Every line below that has the string "name" needs to be copied.

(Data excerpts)

+---+

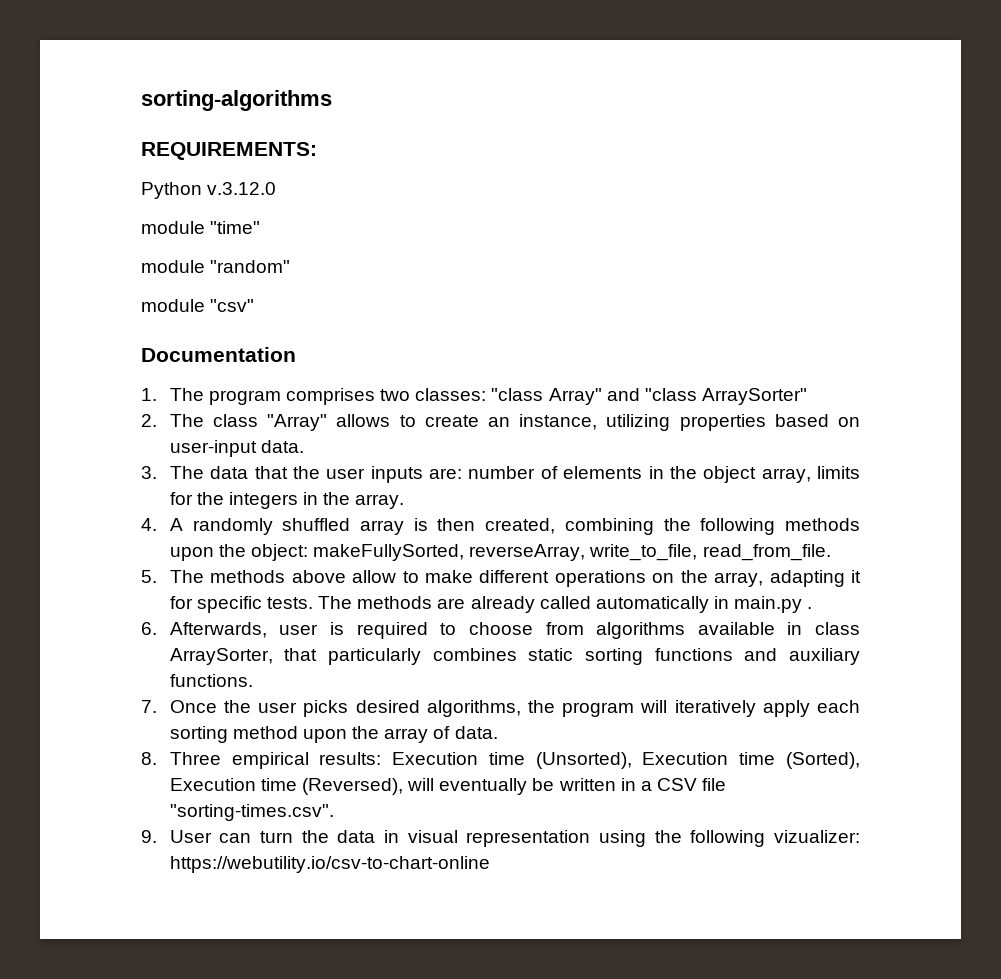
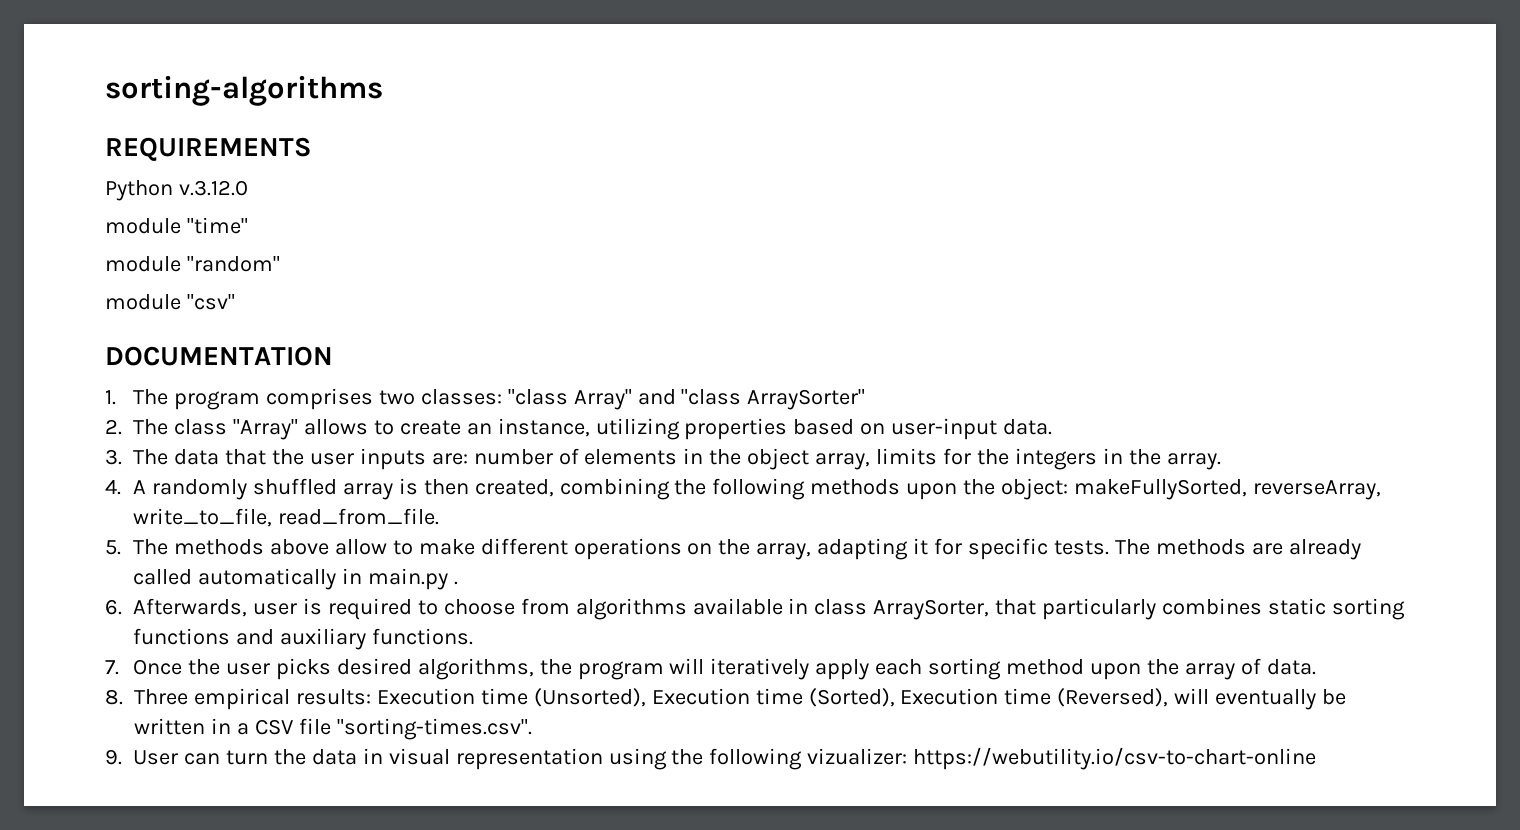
- REQUIREMENTS:
+ REQUIREMENTS
- Documentation
+ DOCUMENTATION

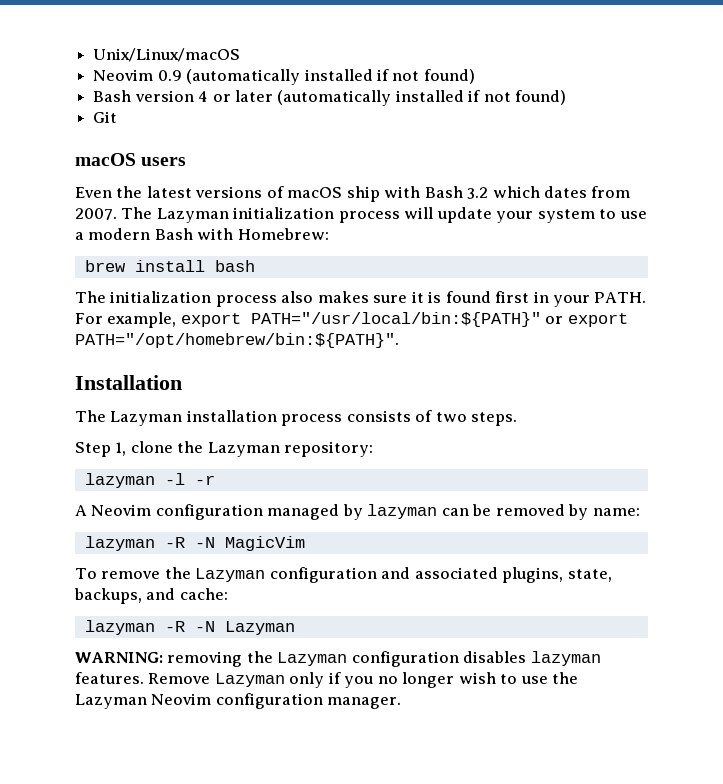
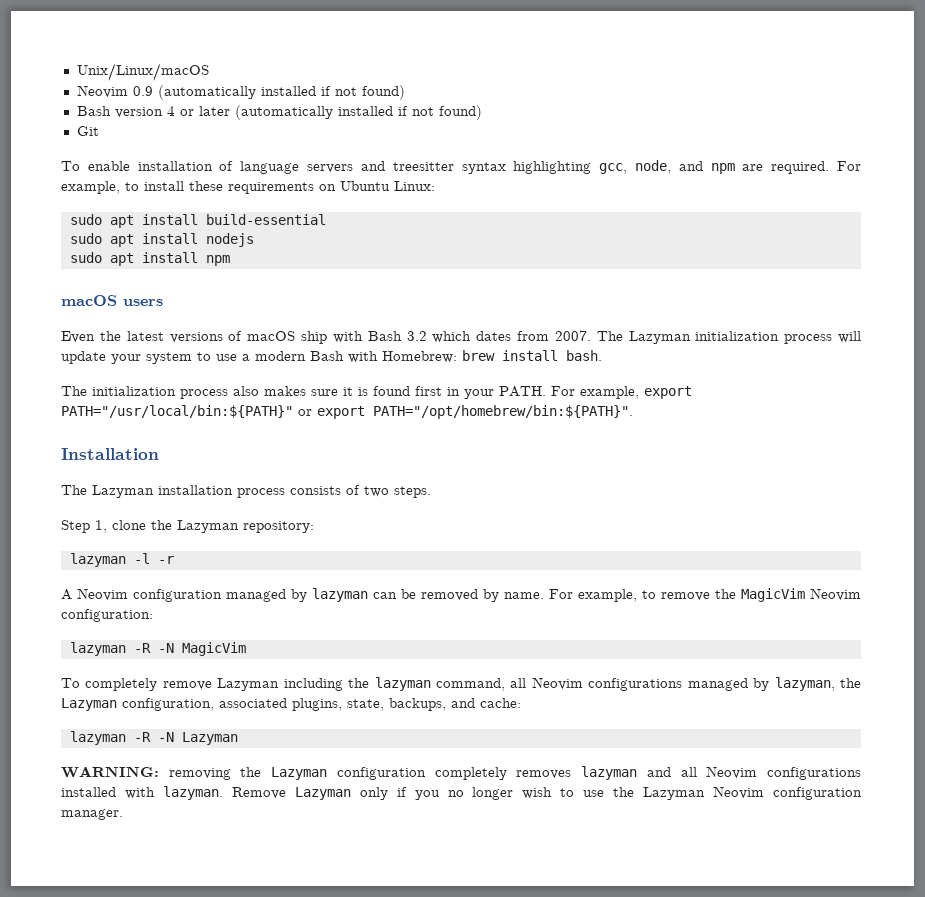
+ To enable installation of language servers and treesitter syntax highlighting gcc, node, and npm are required. For example, to install these requirements on Ubuntu Linux:
+ sudo apt install build-essential
+ sudo apt install nodejs
+ sudo apt install npm
- The Lazyman initialization process will update your system to use a modern Bash with Homebrew:
- brew install bash
+ The Lazyman initialization process will update your system to use a modern Bash with Homebrew: brew install bash.
- A Neovim configuration managed by lazyman can be removed by name:
+ A Neovim configuration managed by lazyman can be removed by name. For example, to remove the MagicVim Neovim configuration:
- To remove the Lazyman configuration and associated plugins, state, backups, and cache:
+ To completely remove Lazyman including the lazyman command, all Neovim configurations managed by lazyman, the Lazyman configuration, associated plugins, state, backups, and cache:
- WARNING: removing the Lazyman configuration disables lazyman features.
+ WARNING: removing the Lazyman configuration completely removes lazyman and all Neovim configurations installed with lazyman.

+---+

PROBLEM SOLUTION =
- A Neovim configuration managed by lazyman can be removed by name:
+ A Neovim configuration managed by lazyman can be removed by name. For example, to remove the MagicVim Neovim configuration:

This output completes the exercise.